Normalzeugnis Zeugnis
J. L. Geist, Tagebuch 1. 10. 1797 (GSA Goethe XXIX O)
Da es vergangne Nacht sehr stark geregnet und auf den Bergspitzen geschneyt hatte so brachen wir Goethe, Meyer, Geist von hier diesen Morgen etwas später auf und gingen in einem artigen Wiesenthale ... Der letzte Ort in diesem Thal heißt zum Steg. Wir aßen hier ein wenig zu Mittag und Tranken ein Glas Wein um uns, indem wir nun unmittelbar den Berg St. Gotthard zu besteigen hatten, noch ein wenig zu stärken ...
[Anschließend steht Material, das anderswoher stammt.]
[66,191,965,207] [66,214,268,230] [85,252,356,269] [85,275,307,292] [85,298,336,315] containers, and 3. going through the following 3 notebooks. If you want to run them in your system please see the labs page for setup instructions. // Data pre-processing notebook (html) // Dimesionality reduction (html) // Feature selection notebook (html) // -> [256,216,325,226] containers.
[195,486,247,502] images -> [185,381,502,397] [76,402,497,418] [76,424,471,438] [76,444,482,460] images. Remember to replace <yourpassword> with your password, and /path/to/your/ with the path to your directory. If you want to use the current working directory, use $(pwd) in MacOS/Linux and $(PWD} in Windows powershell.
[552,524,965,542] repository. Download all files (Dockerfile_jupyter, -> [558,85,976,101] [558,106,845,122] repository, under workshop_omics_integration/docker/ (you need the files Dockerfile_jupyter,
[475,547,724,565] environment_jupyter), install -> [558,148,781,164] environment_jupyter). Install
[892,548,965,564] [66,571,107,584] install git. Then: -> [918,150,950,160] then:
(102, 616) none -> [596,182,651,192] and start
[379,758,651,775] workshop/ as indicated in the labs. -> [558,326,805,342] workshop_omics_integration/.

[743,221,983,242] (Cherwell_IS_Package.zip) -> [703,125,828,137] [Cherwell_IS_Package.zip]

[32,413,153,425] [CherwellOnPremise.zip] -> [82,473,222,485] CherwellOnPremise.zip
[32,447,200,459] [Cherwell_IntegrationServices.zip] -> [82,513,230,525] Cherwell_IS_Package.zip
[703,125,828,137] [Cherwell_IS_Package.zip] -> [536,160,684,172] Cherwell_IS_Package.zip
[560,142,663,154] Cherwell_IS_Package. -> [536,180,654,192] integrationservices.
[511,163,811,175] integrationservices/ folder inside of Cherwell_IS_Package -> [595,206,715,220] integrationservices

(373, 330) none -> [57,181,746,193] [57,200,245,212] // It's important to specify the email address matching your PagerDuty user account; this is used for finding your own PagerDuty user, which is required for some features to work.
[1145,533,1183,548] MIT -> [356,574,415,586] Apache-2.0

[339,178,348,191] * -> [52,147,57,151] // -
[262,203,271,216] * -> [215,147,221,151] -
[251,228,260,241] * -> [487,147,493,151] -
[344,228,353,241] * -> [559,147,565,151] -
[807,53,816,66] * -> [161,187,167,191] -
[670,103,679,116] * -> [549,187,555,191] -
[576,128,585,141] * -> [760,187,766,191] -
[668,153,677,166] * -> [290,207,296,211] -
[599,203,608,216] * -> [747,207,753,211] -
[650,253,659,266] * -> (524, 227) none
Wir mußten hier in Wasen im Zollhause übernachten, die Wirthin, die wir hier trafen war schon bey uns vor äußerst geitzig ausgeschrien und wir waren noch keine Stunde da als sie ihren unersättlichen Geitz in folgender Anecdote bey uns zu erkennen gab:
Sie habe nämlich der Mutter Gottes angelobt alle Jahr bey Wasser und Brot einmal nach der oben geschilderten Wallfahrt Einsidel zu gehen und noch dazu Barfuß und dieses Gelübde gedenke sie auch bis an ihr Ende zu halten.
Bey dieser Reise, die wenigstens 8 Tage dauert, braucht sie also ganz und gar kein Geld oder doch wenig für Brod auszugeben, und ihre Schuh und Strümpfe zerreißen auf dieser Wallfahrt auch nicht. Doch ich breche von diesen Absurtitäten ab.